▶ **YOUR OBJECTIVE**: Leaving pictures out, repeat word for word the line that has "-204,6 +204,19 @@" and each line that follows it to the end of the listing.

▶ **EXERCISE INPUTS**:

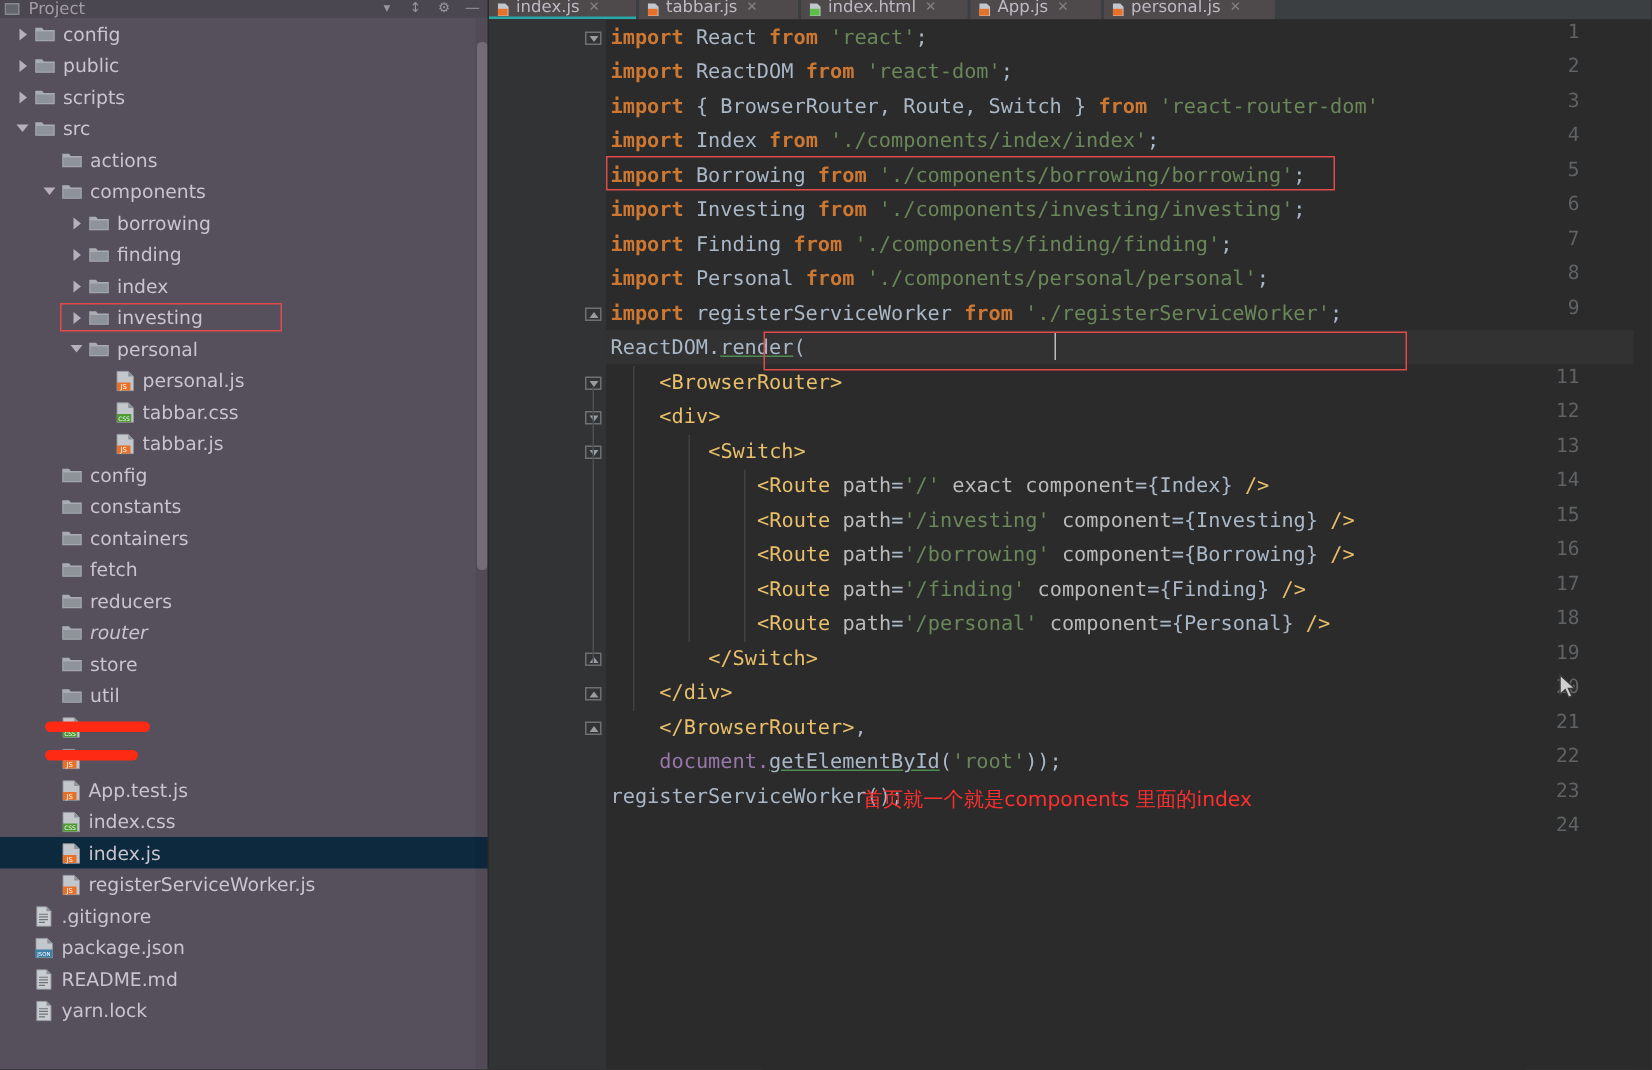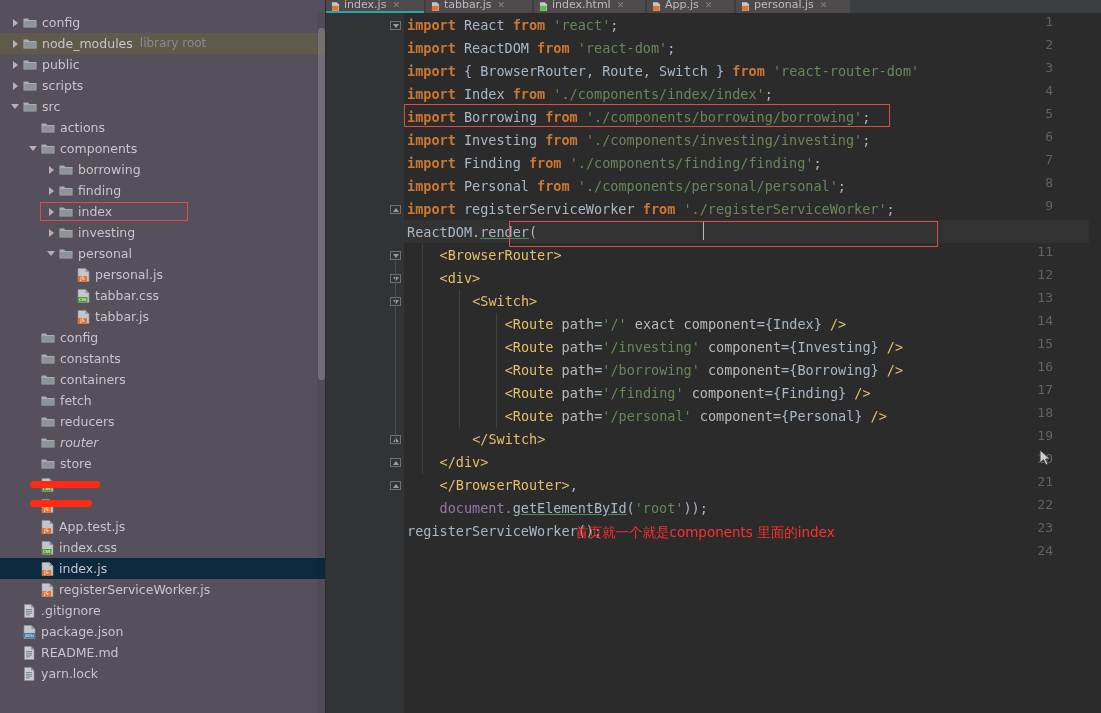--- a/index.html
+++ b/index.html
@@ -204,6 +204,19 @@
 
   <div class="sidebar">
 
+    <div class="panel-header">
+      <svg class="ph-icon" viewBox="0 0 11 10">
+        <rect x="0" y="1" width="10" height="8" fill="#9aa0a6"></rect>
+        <rect x="1" y="2" width="8" height="6" fill="#6d7176"></rect>
+      </svg>
+      <div class="ph-title">Project</div>
+      <div class="ph-actions">
+        <span>▾</span>
+        <span>↕</span>
+        <span>⚙</span>
+        <span>―</span>
+      </div>
+    </div>
 
     <div class="tree" id="tree">
         <div class="row" style="padding-left: 10px;">

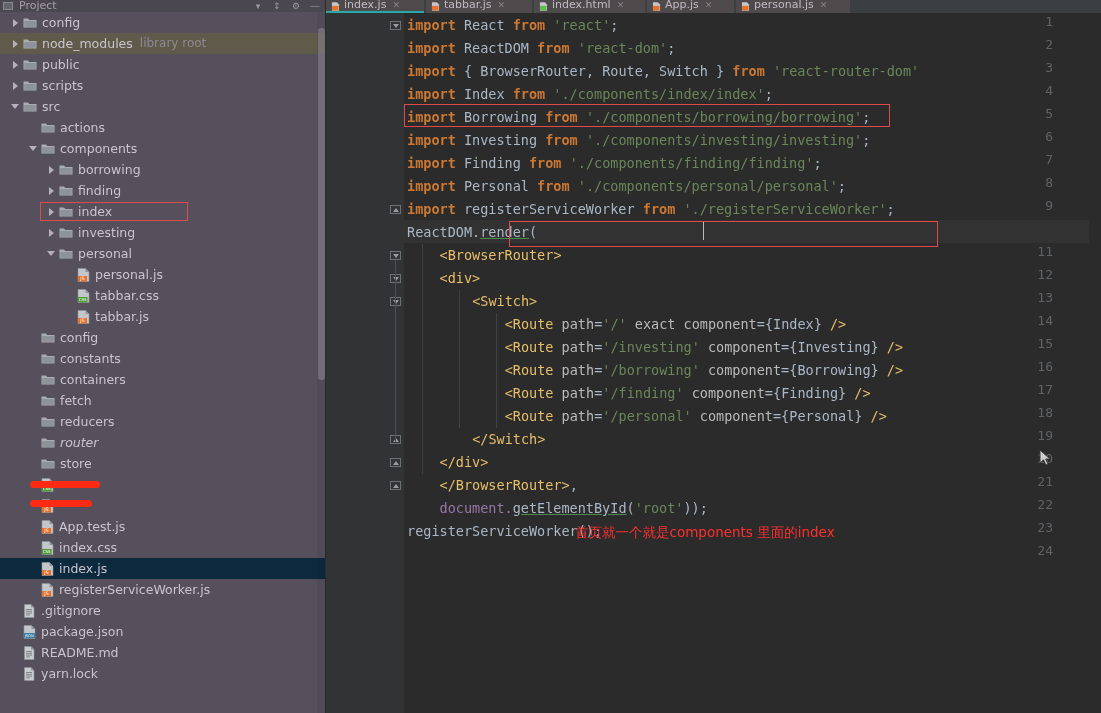--- a/index.html
+++ b/index.html
@@ -226,15 +226,6 @@
             <path d="M1.2,4 L12.8,4 L12.8,9.9 L1.2,9.9 Z" fill="#8e939a"></path>
           </svg>
           <span class="label">config</span>
-        </div>
-        <div class="row hover" style="padding-left: 10px;">
-          <span class="arrow closed"></span>
-          <svg class="ic" width="14" height="12" viewBox="0 0 14 12">
-            <path d="M0.5,1.5 L5,1.5 L6.2,3 L13.5,3 L13.5,10.5 L0.5,10.5 Z" fill="#a9adb3"></path>
-            <path d="M1.2,4 L12.8,4 L12.8,9.9 L1.2,9.9 Z" fill="#8e939a"></path>
-          </svg>
-          <span class="label">node_modules</span>
-          <span class="sublabel">library root</span>
         </div>
         <div class="row" style="padding-left: 10px;">
           <span class="arrow closed"></span>

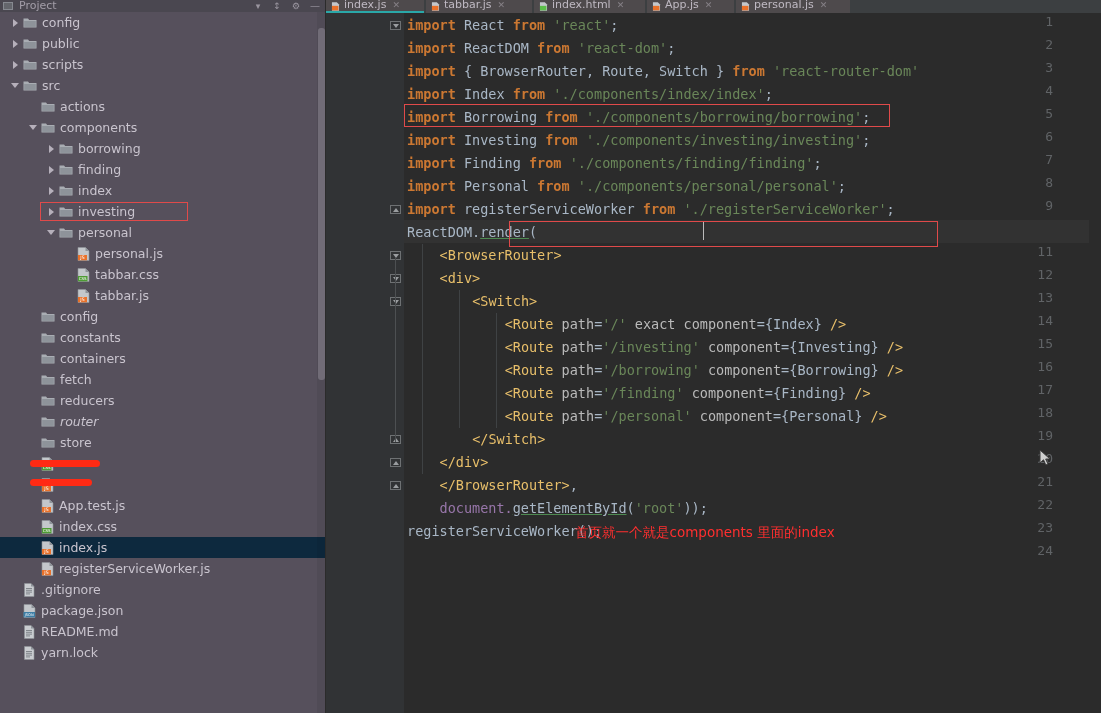--- a/index.html
+++ b/index.html
@@ -392,6 +392,14 @@
             <path d="M1.2,4 L12.8,4 L12.8,9.9 L1.2,9.9 Z" fill="#8e939a"></path>
           </svg>
           <span class="label">store</span>
+        </div>
+        <div class="row" style="padding-left: 28px;">
+          <span class="arrow"></span>
+          <svg class="ic" width="14" height="12" viewBox="0 0 14 12">
+            <path d="M0.5,1.5 L5,1.5 L6.2,3 L13.5,3 L13.5,10.5 L0.5,10.5 Z" fill="#a9adb3"></path>
+            <path d="M1.2,4 L12.8,4 L12.8,9.9 L1.2,9.9 Z" fill="#8e939a"></path>
+          </svg>
+          <span class="label">util</span>
         </div>
         <div class="row" style="padding-left: 28px;">
           <span class="arrow"></span>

▶ **RESULT OF THE TASK**:
@@ -204,6 +204,19 @@
 
   <div class="sidebar">
 
+    <div class="panel-header">
+      <svg class="ph-icon" viewBox="0 0 11 10">
+        <rect x="0" y="1" width="10" height="8" fill="#9aa0a6"></rect>
+        <rect x="1" y="2" width="8" height="6" fill="#6d7176"></rect>
+      </svg>
+      <div class="ph-title">Project</div>
+      <div class="ph-actions">
+        <span>▾</span>
+        <span>↕</span>
+        <span>⚙</span>
+        <span>―</span>
+      </div>
+    </div>
 
     <div class="tree" id="tree">
         <div class="row" style="padding-left: 10px;">

--- a/index.html
+++ b/index.html
@@ -226,15 +226,6 @@
             <path d="M1.2,4 L12.8,4 L12.8,9.9 L1.2,9.9 Z" fill="#8e939a"></path>
           </svg>
           <span class="label">config</span>
-        </div>
-        <div class="row hover" style="padding-left: 10px;">
-          <span class="arrow closed"></span>
-          <svg class="ic" width="14" height="12" viewBox="0 0 14 12">
-            <path d="M0.5,1.5 L5,1.5 L6.2,3 L13.5,3 L13.5,10.5 L0.5,10.5 Z" fill="#a9adb3"></path>
-            <path d="M1.2,4 L12.8,4 L12.8,9.9 L1.2,9.9 Z" fill="#8e939a"></path>
-          </svg>
-          <span class="label">node_modules</span>
-          <span class="sublabel">library root</span>
         </div>
         <div class="row" style="padding-left: 10px;">
           <span class="arrow closed"></span>

--- a/index.html
+++ b/index.html
@@ -392,6 +392,14 @@
             <path d="M1.2,4 L12.8,4 L12.8,9.9 L1.2,9.9 Z" fill="#8e939a"></path>
           </svg>
           <span class="label">store</span>
+        </div>
+        <div class="row" style="padding-left: 28px;">
+          <span class="arrow"></span>
+          <svg class="ic" width="14" height="12" viewBox="0 0 14 12">
+            <path d="M0.5,1.5 L5,1.5 L6.2,3 L13.5,3 L13.5,10.5 L0.5,10.5 Z" fill="#a9adb3"></path>
+            <path d="M1.2,4 L12.8,4 L12.8,9.9 L1.2,9.9 Z" fill="#8e939a"></path>
+          </svg>
+          <span class="label">util</span>
         </div>
         <div class="row" style="padding-left: 28px;">
           <span class="arrow"></span>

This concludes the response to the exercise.